ABOUT THIS TASK:
Copy out exactly the lines spanning the line with "Avg | windspeed: 0.180 -> 0.165" to the line with "2011-01-25 | Per unit: 0.564 -> 0.381", inclusive, from the data underneath, with no pictures.

RECORDS FOR THIS TASK:
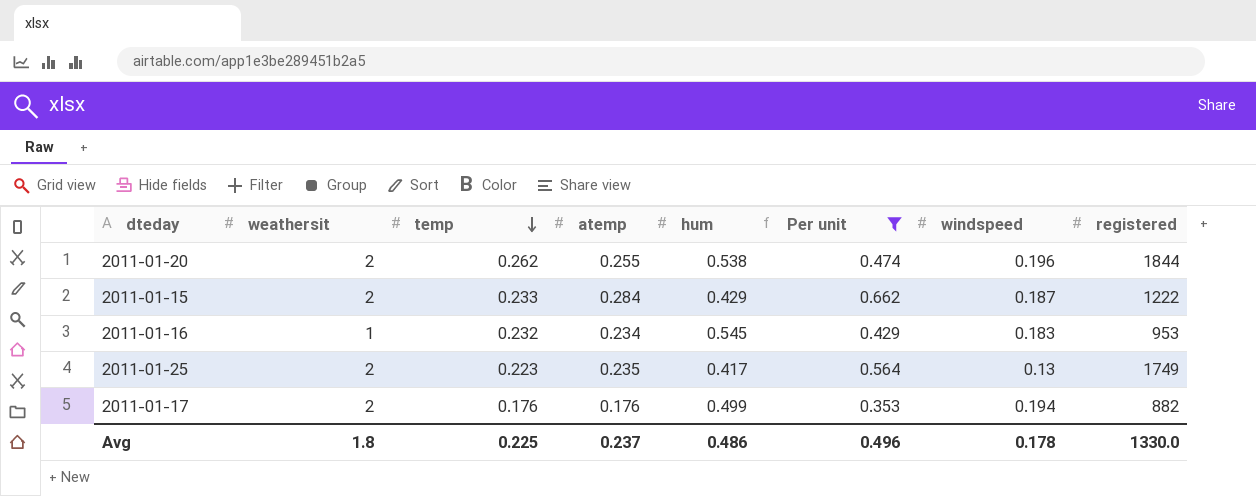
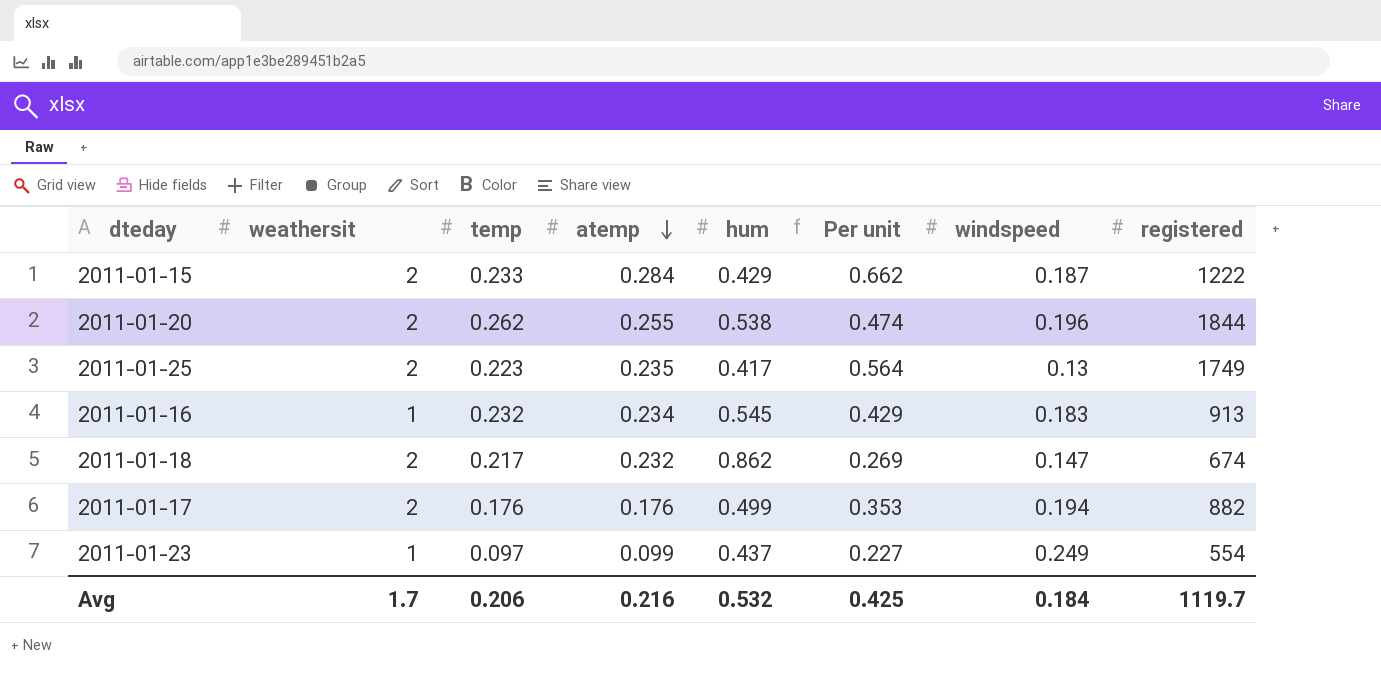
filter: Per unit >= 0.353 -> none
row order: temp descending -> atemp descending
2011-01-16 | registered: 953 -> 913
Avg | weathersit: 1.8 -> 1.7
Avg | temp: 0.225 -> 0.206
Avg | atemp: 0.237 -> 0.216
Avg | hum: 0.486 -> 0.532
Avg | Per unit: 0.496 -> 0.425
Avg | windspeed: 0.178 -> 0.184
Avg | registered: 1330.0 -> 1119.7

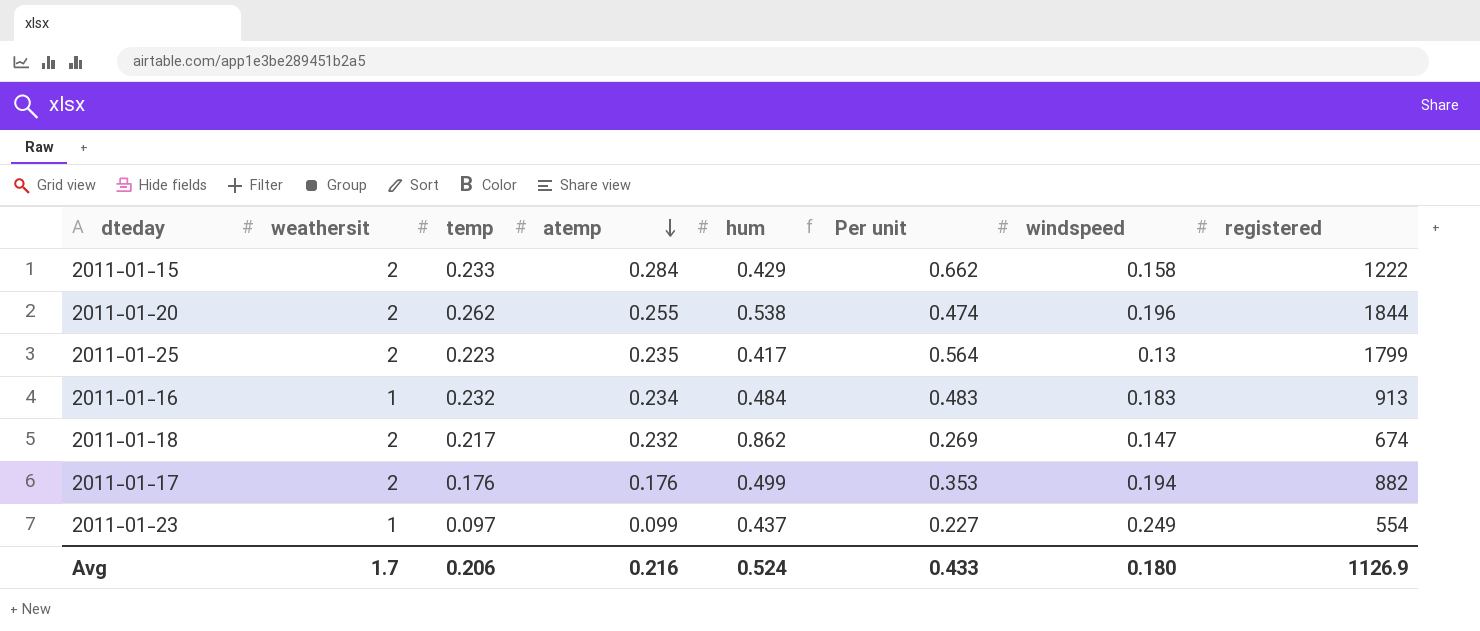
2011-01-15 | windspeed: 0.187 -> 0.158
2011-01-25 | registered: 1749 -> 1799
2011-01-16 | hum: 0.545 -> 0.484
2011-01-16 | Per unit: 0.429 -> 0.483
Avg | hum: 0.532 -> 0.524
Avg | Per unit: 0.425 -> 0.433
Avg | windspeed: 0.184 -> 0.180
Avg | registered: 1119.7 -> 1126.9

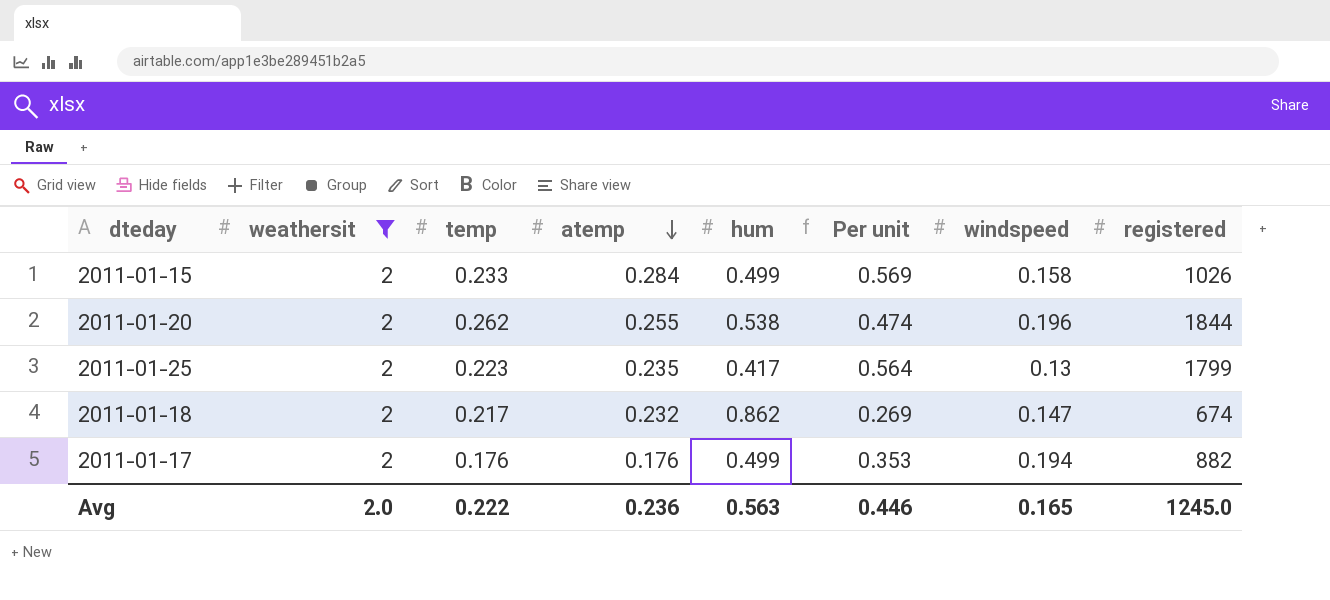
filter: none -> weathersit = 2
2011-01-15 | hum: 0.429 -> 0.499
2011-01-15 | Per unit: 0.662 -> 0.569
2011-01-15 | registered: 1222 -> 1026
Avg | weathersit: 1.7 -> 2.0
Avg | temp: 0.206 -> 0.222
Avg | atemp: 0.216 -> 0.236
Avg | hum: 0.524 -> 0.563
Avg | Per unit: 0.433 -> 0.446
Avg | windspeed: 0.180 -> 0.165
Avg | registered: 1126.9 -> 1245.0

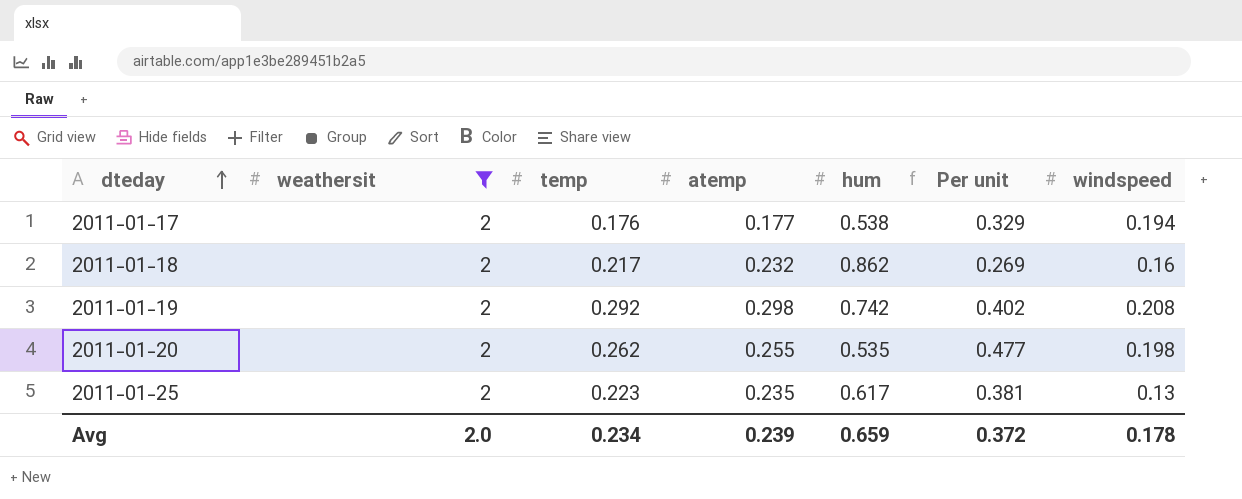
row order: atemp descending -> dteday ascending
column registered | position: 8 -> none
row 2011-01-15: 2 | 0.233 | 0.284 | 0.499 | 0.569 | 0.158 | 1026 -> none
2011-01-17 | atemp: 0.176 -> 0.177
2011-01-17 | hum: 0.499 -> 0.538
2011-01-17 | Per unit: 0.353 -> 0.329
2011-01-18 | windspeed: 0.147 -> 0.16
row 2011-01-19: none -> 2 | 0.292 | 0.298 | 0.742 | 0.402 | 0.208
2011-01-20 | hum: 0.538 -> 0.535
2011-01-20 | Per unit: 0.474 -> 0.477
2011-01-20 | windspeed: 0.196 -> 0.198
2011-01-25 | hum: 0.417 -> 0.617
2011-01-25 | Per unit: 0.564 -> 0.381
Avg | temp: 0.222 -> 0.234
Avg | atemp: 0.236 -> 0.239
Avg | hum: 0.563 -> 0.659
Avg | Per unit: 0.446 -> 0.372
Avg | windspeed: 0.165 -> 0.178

EXPECTED OUTPUT:
Avg | windspeed: 0.180 -> 0.165
Avg | registered: 1126.9 -> 1245.0

row order: atemp descending -> dteday ascending
column registered | position: 8 -> none
row 2011-01-15: 2 | 0.233 | 0.284 | 0.499 | 0.569 | 0.158 | 1026 -> none
2011-01-17 | atemp: 0.176 -> 0.177
2011-01-17 | hum: 0.499 -> 0.538
2011-01-17 | Per unit: 0.353 -> 0.329
2011-01-18 | windspeed: 0.147 -> 0.16
row 2011-01-19: none -> 2 | 0.292 | 0.298 | 0.742 | 0.402 | 0.208
2011-01-20 | hum: 0.538 -> 0.535
2011-01-20 | Per unit: 0.474 -> 0.477
2011-01-20 | windspeed: 0.196 -> 0.198
2011-01-25 | hum: 0.417 -> 0.617
2011-01-25 | Per unit: 0.564 -> 0.381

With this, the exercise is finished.